◆ What the exercise asks:
Please retype the records below exactly as they appear, but leave out the pictures.

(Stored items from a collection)
- - -

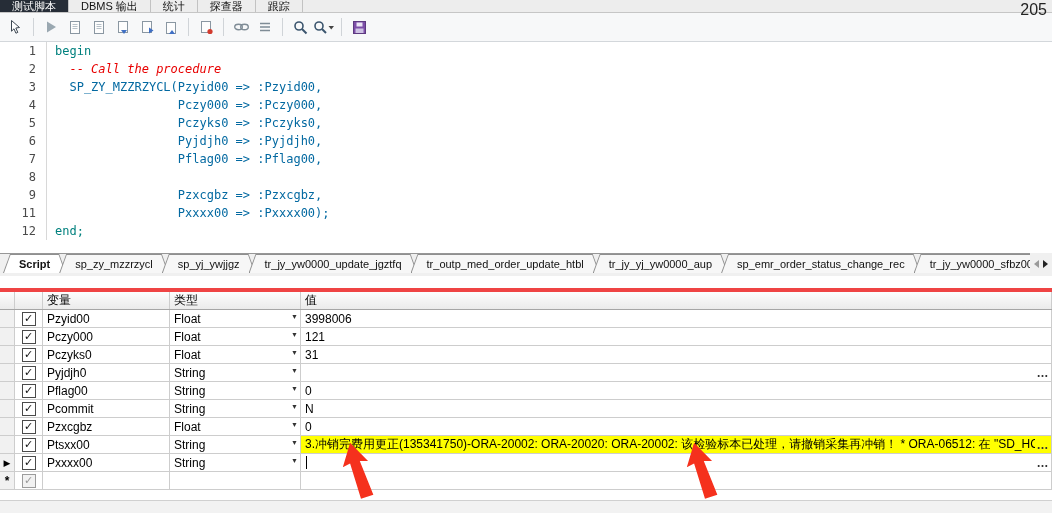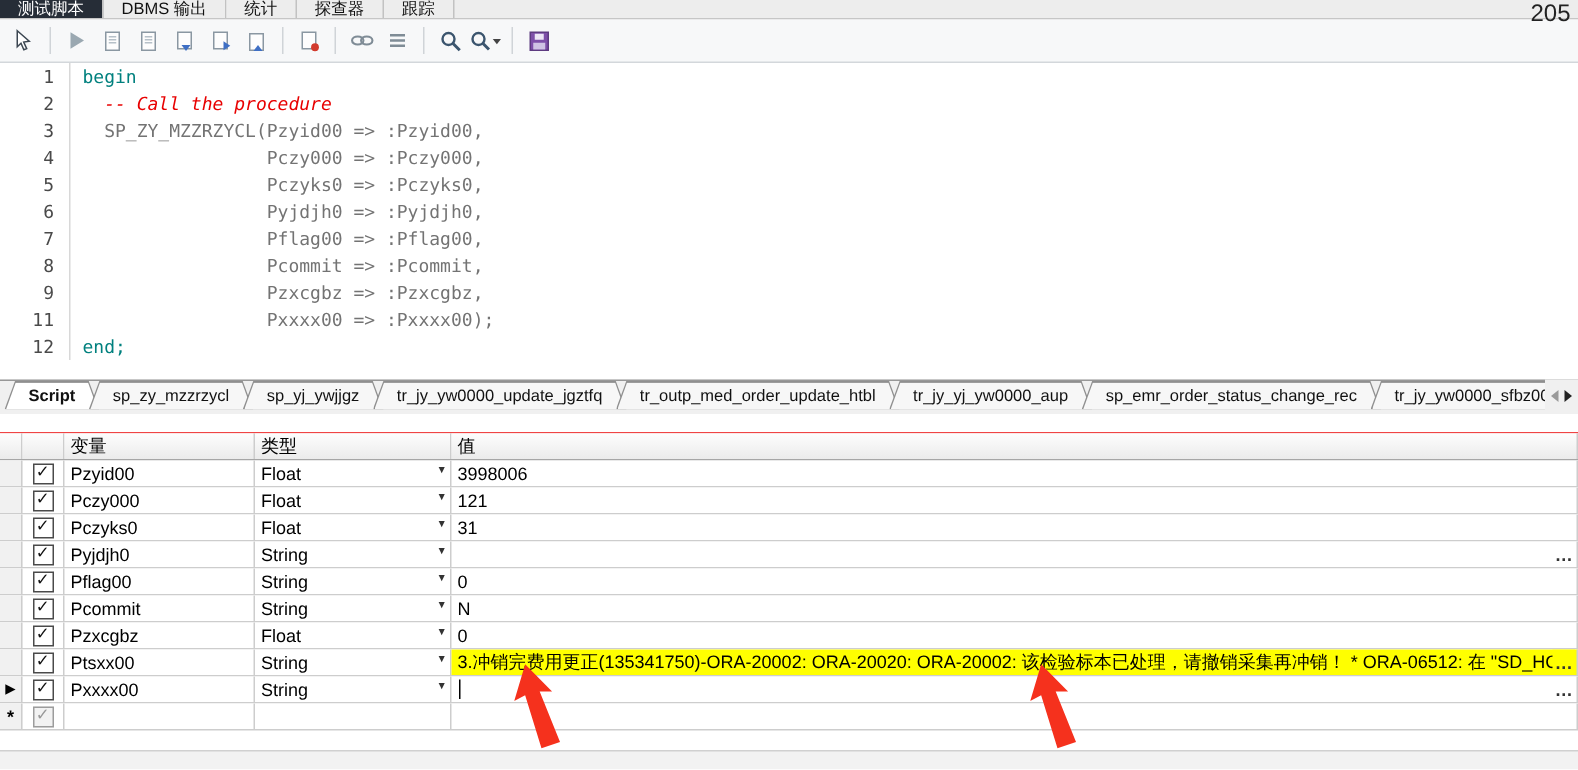--- a/index.html
+++ b/index.html
@@ -24,21 +24,21 @@
 
   
   .editor{position:absolute;top:42px;left:0;right:0;height:211px;background:#fff;overflow:hidden;
           font-family:"DejaVu Sans Mono","Liberation Mono",monospace;font-size:12px;}
   .code-line{display:flex;height:18px;line-height:18px;}
   .lnum{width:36px;flex:none;text-align:right;padding-right:10px;color:#4a4a4a;
         border-right:1px solid #d8d8d8;}
   .code-text{white-space:pre;padding-left:8px;}
   .seg.kw{color:#00807e;}
   .seg.comment{color:#e80000;font-style:italic;}
-  .seg.code{color:#737373;}
+  .seg.code{color:#0369a1;}
 
   
   .script-tabs{position:absolute;top:253px;left:0;right:0;height:22px;background:#f0f0f0;
                border-top:1px solid #979797;display:flex;align-items:flex-start;
                padding-left:3px;overflow:hidden;}
   .stab{position:relative;height:19px;margin-right:-7px;padding:0 16px;display:flex;
         align-items:center;font-size:11px;color:#111;white-space:nowrap;
         clip-path:polygon(7px 0,calc(100% - 7px) 0,100% 100%,0 100%);background:#8f8f8f;justify-content:center;}
   .stab::before{content:"";position:absolute;inset:1px 1px 0 1px;
         clip-path:polygon(6.5px 0,calc(100% - 6.5px) 0,100% 100%,0 100%);background:#f7f7f7;}
@@ -46,21 +46,21 @@
   .stab span{position:relative;z-index:1;}
   .stab.active span{font-weight:bold;}
   .tab-scrollers{position:absolute;right:0;top:253px;height:22px;display:flex;gap:4px;
                  align-items:center;background:#f0f0f0;padding:0 4px;z-index:5;}
   .tri-l{width:0;height:0;border-right:5px solid #9a9a9a;border-top:4px solid transparent;
          border-bottom:4px solid transparent;}
   .tri-r{width:0;height:0;border-left:5px solid #222;border-top:4px solid transparent;
          border-bottom:4px solid transparent;}
 
   
-  .grid{position:absolute;top:288px;left:0;width:1052px;border-top:1px solid #ef4444;}
+  .grid{position:absolute;top:288px;left:0;width:1052px;border-top:4px solid #ef4444;}
   .grow{display:flex;height:17px;border-bottom:1px solid #cdcdcd;background:#fff;}
   .grow.header{height:17px;background:linear-gradient(#fdfdfd,#ebebeb);border-bottom:1px solid #a6a6a6;}
   .gc{border-right:1px solid #cdcdcd;display:flex;align-items:center;overflow:hidden;
       white-space:nowrap;box-sizing:border-box;}
   .gc.gutter{width:15px;flex:none;justify-content:center;background:#f1f1f1;color:#000;}
   .grow.header .gc{background:linear-gradient(#fdfdfd,#ebebeb);}
   .gc.check{width:28px;flex:none;justify-content:center;}
   .gc.name{width:127px;flex:none;padding-left:4px;}
   .gc.type{width:131px;flex:none;padding-left:4px;position:relative;}
   .gc.value{flex:1;padding-left:4px;position:relative;}
@@ -210,21 +210,20 @@
       <div class="code-line">
         <span class="lnum">6</span>
         <span class="code-text"><span class="seg code">                 Pyjdjh0 =&gt; :Pyjdjh0,</span></span>
       </div>
       <div class="code-line">
         <span class="lnum">7</span>
         <span class="code-text"><span class="seg code">                 Pflag00 =&gt; :Pflag00,</span></span>
       </div>
       <div class="code-line">
         <span class="lnum">8</span>
-        <span class="code-text"><span class="seg code">                 Pcommit =&gt; :Pcommit,</span></span>
       </div>
       <div class="code-line">
         <span class="lnum">9</span>
         <span class="code-text"><span class="seg code">                 Pzxcgbz =&gt; :Pzxcgbz,</span></span>
       </div>
       <div class="code-line">
         <span class="lnum">11</span>
         <span class="code-text"><span class="seg code">                 Pxxxx00 =&gt; :Pxxxx00);</span></span>
       </div>
       <div class="code-line">

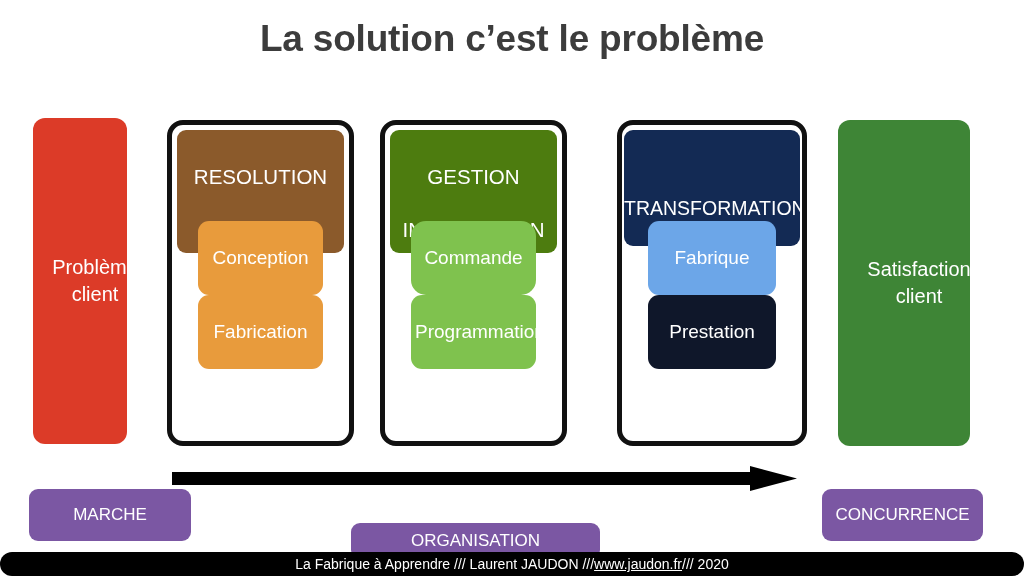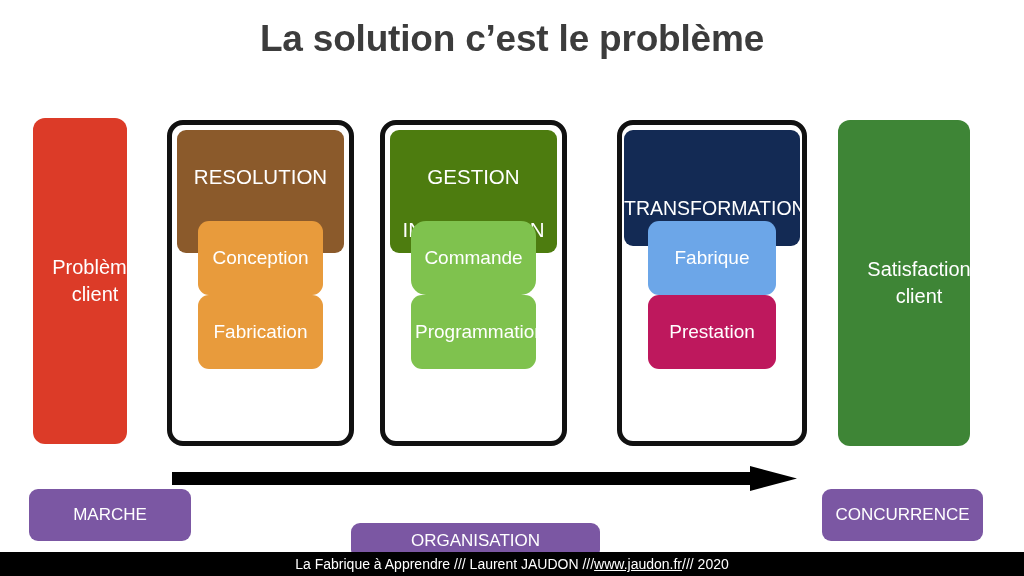--- a/index.html
+++ b/index.html
@@ -182,21 +182,21 @@
       <div class="card-item" style="background: rgb(127, 194, 78);">Programmation</div>
     </div>
   </div>
 
   <div class="card" id="card-2">
     <div class="card-header" style="background: rgb(19, 42, 84);">
       <span>TRANSFORMATION</span>
     </div>
     <div class="card-items">
       <div class="card-item" style="background: rgb(108, 166, 232);">Fabrique</div>
-      <div class="card-item" style="background: #be185d;">Prestation</div>
+      <div class="card-item" style="background: #0f172a;">Prestation</div>
     </div>
   </div>
 
   <div class="pillar" id="pillar-satisfaction" style="background: rgb(62, 133, 54);">
     <div>
       <span>Satisfaction</span><br>
       <span>client</span>
     </div>
   </div>
 
@@ -207,19 +207,19 @@
   <div class="tag" id="tag-0" style="background: rgb(123, 87, 163);">
     <span>MARCHE</span>
   </div>
   <div class="tag" id="tag-1" style="background: rgb(123, 87, 163);">
     <span>ORGANISATION</span>
   </div>
   <div class="tag" id="tag-2" style="background: rgb(123, 87, 163);">
     <span>CONCURRENCE</span>
   </div>
 
-  <div id="footer" style="background: rgb(0, 0, 0); color: rgb(255, 255, 255);">
+  <div id="footer" style="background: rgb(0, 0, 0); color: rgb(255, 255, 255); border-radius: 12px;">
     <span>La Fabrique à Apprendre /// Laurent JAUDON  /// </span>
     <span class="u">www.jaudon.fr</span>
     <span> /// 2020</span>
   </div>
 
 </div>
 
 </body></html>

- - -

◆ Written solution:
--- a/index.html
+++ b/index.html
@@ -24,21 +24,21 @@
 
   
   .editor{position:absolute;top:42px;left:0;right:0;height:211px;background:#fff;overflow:hidden;
           font-family:"DejaVu Sans Mono","Liberation Mono",monospace;font-size:12px;}
   .code-line{display:flex;height:18px;line-height:18px;}
   .lnum{width:36px;flex:none;text-align:right;padding-right:10px;color:#4a4a4a;
         border-right:1px solid #d8d8d8;}
   .code-text{white-space:pre;padding-left:8px;}
   .seg.kw{color:#00807e;}
   .seg.comment{color:#e80000;font-style:italic;}
-  .seg.code{color:#737373;}
+  .seg.code{color:#0369a1;}
 
   
   .script-tabs{position:absolute;top:253px;left:0;right:0;height:22px;background:#f0f0f0;
                border-top:1px solid #979797;display:flex;align-items:flex-start;
                padding-left:3px;overflow:hidden;}
   .stab{position:relative;height:19px;margin-right:-7px;padding:0 16px;display:flex;
         align-items:center;font-size:11px;color:#111;white-space:nowrap;
         clip-path:polygon(7px 0,calc(100% - 7px) 0,100% 100%,0 100%);background:#8f8f8f;justify-content:center;}
   .stab::before{content:"";position:absolute;inset:1px 1px 0 1px;
         clip-path:polygon(6.5px 0,calc(100% - 6.5px) 0,100% 100%,0 100%);background:#f7f7f7;}
@@ -46,21 +46,21 @@
   .stab span{position:relative;z-index:1;}
   .stab.active span{font-weight:bold;}
   .tab-scrollers{position:absolute;right:0;top:253px;height:22px;display:flex;gap:4px;
                  align-items:center;background:#f0f0f0;padding:0 4px;z-index:5;}
   .tri-l{width:0;height:0;border-right:5px solid #9a9a9a;border-top:4px solid transparent;
          border-bottom:4px solid transparent;}
   .tri-r{width:0;height:0;border-left:5px solid #222;border-top:4px solid transparent;
          border-bottom:4px solid transparent;}
 
   
-  .grid{position:absolute;top:288px;left:0;width:1052px;border-top:1px solid #ef4444;}
+  .grid{position:absolute;top:288px;left:0;width:1052px;border-top:4px solid #ef4444;}
   .grow{display:flex;height:17px;border-bottom:1px solid #cdcdcd;background:#fff;}
   .grow.header{height:17px;background:linear-gradient(#fdfdfd,#ebebeb);border-bottom:1px solid #a6a6a6;}
   .gc{border-right:1px solid #cdcdcd;display:flex;align-items:center;overflow:hidden;
       white-space:nowrap;box-sizing:border-box;}
   .gc.gutter{width:15px;flex:none;justify-content:center;background:#f1f1f1;color:#000;}
   .grow.header .gc{background:linear-gradient(#fdfdfd,#ebebeb);}
   .gc.check{width:28px;flex:none;justify-content:center;}
   .gc.name{width:127px;flex:none;padding-left:4px;}
   .gc.type{width:131px;flex:none;padding-left:4px;position:relative;}
   .gc.value{flex:1;padding-left:4px;position:relative;}
@@ -210,21 +210,20 @@
       <div class="code-line">
         <span class="lnum">6</span>
         <span class="code-text"><span class="seg code">                 Pyjdjh0 =&gt; :Pyjdjh0,</span></span>
       </div>
       <div class="code-line">
         <span class="lnum">7</span>
         <span class="code-text"><span class="seg code">                 Pflag00 =&gt; :Pflag00,</span></span>
       </div>
       <div class="code-line">
         <span class="lnum">8</span>
-        <span class="code-text"><span class="seg code">                 Pcommit =&gt; :Pcommit,</span></span>
       </div>
       <div class="code-line">
         <span class="lnum">9</span>
         <span class="code-text"><span class="seg code">                 Pzxcgbz =&gt; :Pzxcgbz,</span></span>
       </div>
       <div class="code-line">
         <span class="lnum">11</span>
         <span class="code-text"><span class="seg code">                 Pxxxx00 =&gt; :Pxxxx00);</span></span>
       </div>
       <div class="code-line">

--- a/index.html
+++ b/index.html
@@ -182,21 +182,21 @@
       <div class="card-item" style="background: rgb(127, 194, 78);">Programmation</div>
     </div>
   </div>
 
   <div class="card" id="card-2">
     <div class="card-header" style="background: rgb(19, 42, 84);">
       <span>TRANSFORMATION</span>
     </div>
     <div class="card-items">
       <div class="card-item" style="background: rgb(108, 166, 232);">Fabrique</div>
-      <div class="card-item" style="background: #be185d;">Prestation</div>
+      <div class="card-item" style="background: #0f172a;">Prestation</div>
     </div>
   </div>
 
   <div class="pillar" id="pillar-satisfaction" style="background: rgb(62, 133, 54);">
     <div>
       <span>Satisfaction</span><br>
       <span>client</span>
     </div>
   </div>
 
@@ -207,19 +207,19 @@
   <div class="tag" id="tag-0" style="background: rgb(123, 87, 163);">
     <span>MARCHE</span>
   </div>
   <div class="tag" id="tag-1" style="background: rgb(123, 87, 163);">
     <span>ORGANISATION</span>
   </div>
   <div class="tag" id="tag-2" style="background: rgb(123, 87, 163);">
     <span>CONCURRENCE</span>
   </div>
 
-  <div id="footer" style="background: rgb(0, 0, 0); color: rgb(255, 255, 255);">
+  <div id="footer" style="background: rgb(0, 0, 0); color: rgb(255, 255, 255); border-radius: 12px;">
     <span>La Fabrique à Apprendre /// Laurent JAUDON  /// </span>
     <span class="u">www.jaudon.fr</span>
     <span> /// 2020</span>
   </div>
 
 </div>
 
 </body></html>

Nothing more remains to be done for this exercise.